**EXERCISE GOAL**
Locate every line in the records below that contains the word "column", and copy each one.

**Web page revision data**
------------------------------------------------------------------------
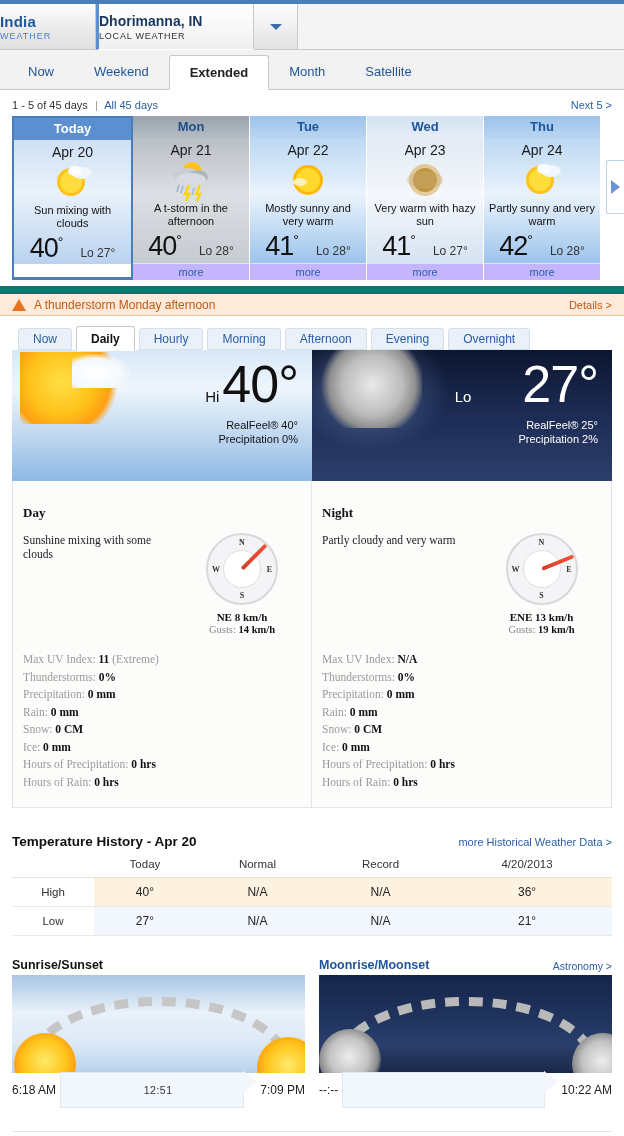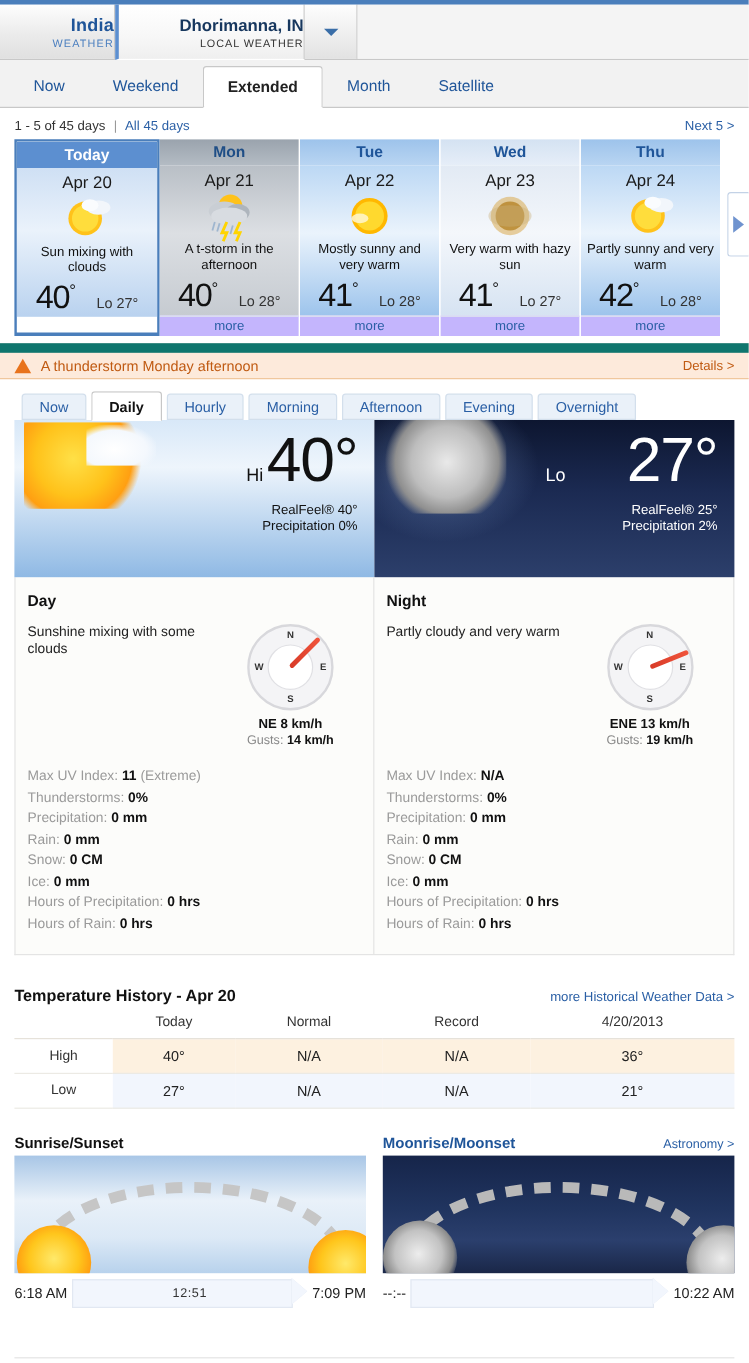--- a/index.html
+++ b/index.html
@@ -18,21 +18,21 @@
   .loc-bar {
     height: 46px; background: #f4f4f4;
     border-bottom: 1px solid #c8c8c8;
     display: flex; align-items: stretch;
     position: relative;
   }
   .loc-tab {
     background: linear-gradient(to bottom,#fdfdfd 0%,#ebebeb 55%,#e0e0e0 100%);
     border-right: 1px solid #c9c9c9;
     display: flex; flex-direction: column;
-    align-items: flex-end; justify-content: center;
+    align-items: flex-start; justify-content: center;
     cursor: pointer;
   }
   .loc-tab.country { width: 96px; }
   .loc-tab.country .t1 { font-size: 15px; font-weight: bold; color: #1f5599; letter-spacing: .2px; }
   .loc-tab.country .t2 { font-size: 9px; color: #4b7fbf; letter-spacing: 1px; margin-top: 1px; }
   .loc-tab.city {
     width: 158px;
     background: linear-gradient(to bottom,#ffffff 0%,#f7f7f7 60%,#efefef 100%);
     border-left: 3px solid #5c8fd0;
     border-bottom: 1px solid #fff;
@@ -200,21 +200,21 @@
   .hero .deg { font-size: 52px; line-height: 56px; letter-spacing: -1px; }
   .hero .sub {
     position: absolute; right: 14px; top: 68px;
     text-align: right; font-size: 11px; line-height: 14px;
   }
   .hero .day .hl, .hero .day .deg, .hero .day .sub { color: #111; }
   .hero .night .hl, .hero .night .deg, .hero .night .sub { color: #fff; margin-left: 48px; }
 
   
   .details { display: flex; margin: 0 12px; border: 1px solid #e4e4e4; border-top: none; background: #fcfcfa; }
-  .details .col { width: 50%; padding: 12px 10px 16px 10px; position: relative; }
+  .details .col { width: 50%; padding: 24px 10px 16px 10px; position: relative; font-family: Liberation Serif, serif; }
   .details .col.left { border-right: 1px solid #e4e4e4; }
   .d-title { font-size: 13px; font-weight: bold; color: #111; margin-bottom: 12px; }
   .d-mid { display: flex; }
   .d-desc { font-size: 11.5px; color: #222; line-height: 14px; width: 160px; }
   .compass-wrap { flex: 1; display: flex; flex-direction: column; align-items: center; }
   .compass {
     width: 72px; height: 72px; border-radius: 50%;
     background: #f4f4f6; border: 2px solid #d8d8dc;
     position: relative;
   }
@@ -285,21 +285,21 @@
     background: radial-gradient(circle at 48% 45%, #ededed 0%, #c2c2c2 42%, #8c8c8c 62%, rgba(120,130,160,0) 74%);
     filter: blur(.5px);
   }
   .ss-moon.m1 { left: 0px; bottom: -18px; }
   .ss-moon.m2 { right: -22px; bottom: -22px; }
   .ss-times {
     display: flex; align-items: center; height: 34px;
     font-size: 12px; color: #222; gap: 4px;
   }
   .ss-arrow {
-    flex: 1; height: 24px; position: relative;
+    flex: 1; height: 36px; position: relative;
     display: flex; align-items: center; justify-content: center;
   }
   .ss-arrow .bar {
     position: absolute; left: 0; right: 12px; top: 0; bottom: 0;
     background: #f2f6fd; border: 1px solid #e2e8f2;
   }
   .ss-arrow .tip {
     position: absolute; right: 0; top: -1px;
     width: 0; height: 0;
     border-top: 11px solid transparent; border-bottom: 11px solid transparent;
------------------------------------------------------------------------
**ANSWER SECTION**
     display: flex; flex-direction: column;
   .compass-wrap { flex: 1; display: flex; flex-direction: column; align-items: center; }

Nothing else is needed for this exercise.